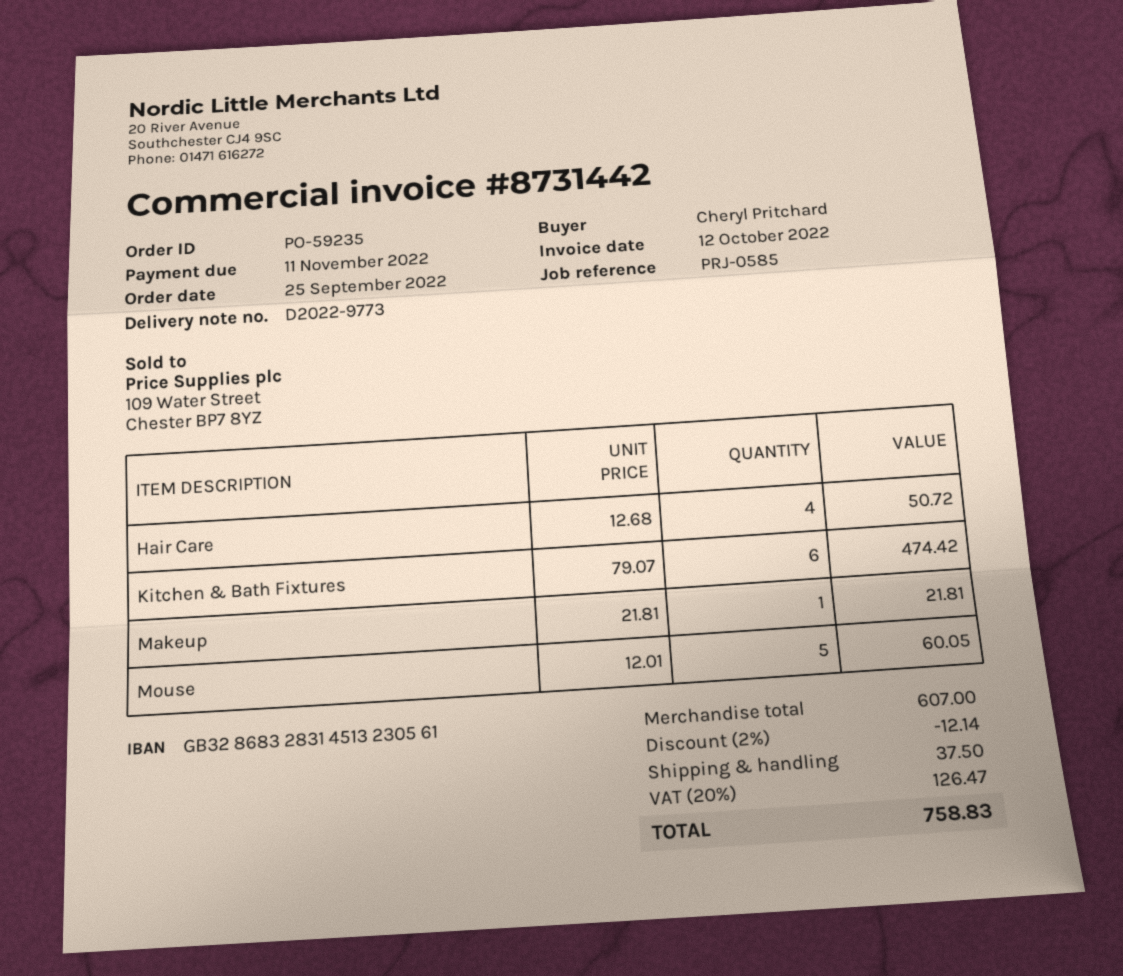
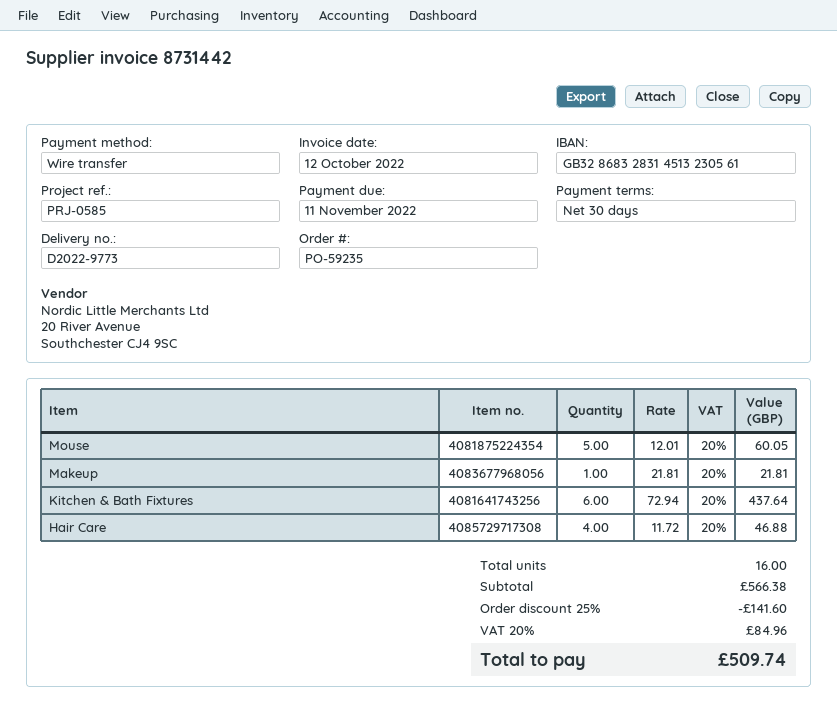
Hair Care: 4 x 12.68 = 50.72 -> 4 x 11.72 = 46.88
Kitchen & Bath Fixtures: 6 x 79.07 = 474.42 -> 6 x 72.94 = 437.64
subtotal: 607.00 -> 566.38
discount: 2% = 12.14 -> 25% = 141.60
shipping: 37.50 -> none
tax: 20% = 126.47 -> 20% = 84.96
total: 758.83 -> 509.74

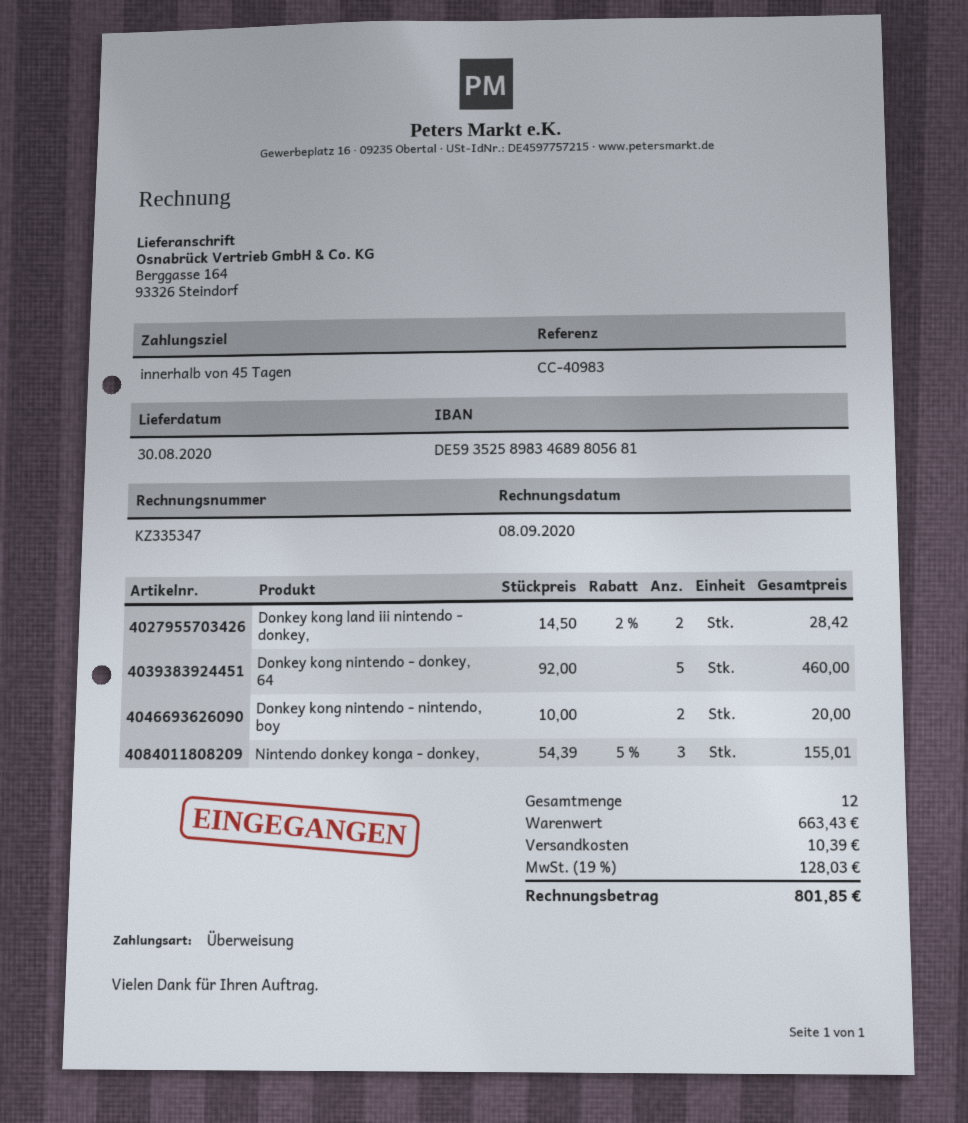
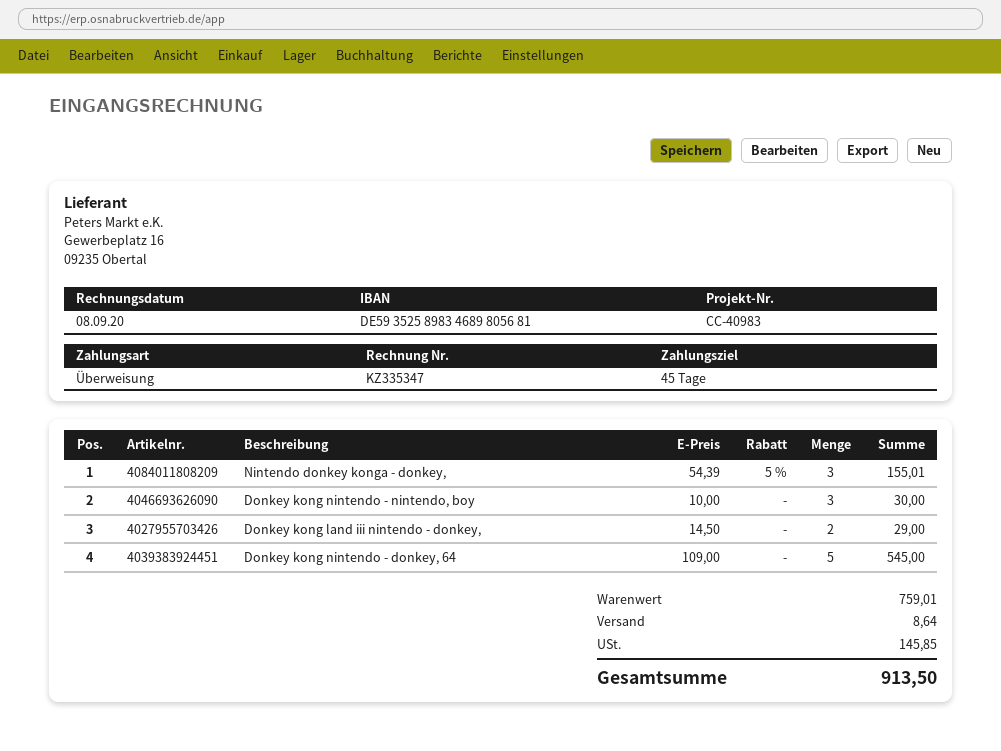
Donkey kong land iii nintendo - donkey,: 2 x 14.50 - 2% = 28.42 -> 2 x 14.50 = 29.00
Donkey kong nintendo - donkey, 64: 5 x 92.00 = 460.00 -> 5 x 109.00 = 545.00
Donkey kong nintendo - nintendo, boy: 2 x 10.00 = 20.00 -> 3 x 10.00 = 30.00
subtotal: 663.43 -> 759.01
shipping: 10.39 -> 8.64
tax: 128.03 -> 145.85
total: 801.85 -> 913.50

• WORK TO COMPLETE: Exactly repeat the material from its first line through the line with "total: 758.83 -> 509.74", including both, and leave the pictures and everything else out.

• ANSWER SECTION:
Hair Care: 4 x 12.68 = 50.72 -> 4 x 11.72 = 46.88
Kitchen & Bath Fixtures: 6 x 79.07 = 474.42 -> 6 x 72.94 = 437.64
subtotal: 607.00 -> 566.38
discount: 2% = 12.14 -> 25% = 141.60
shipping: 37.50 -> none
tax: 20% = 126.47 -> 20% = 84.96
total: 758.83 -> 509.74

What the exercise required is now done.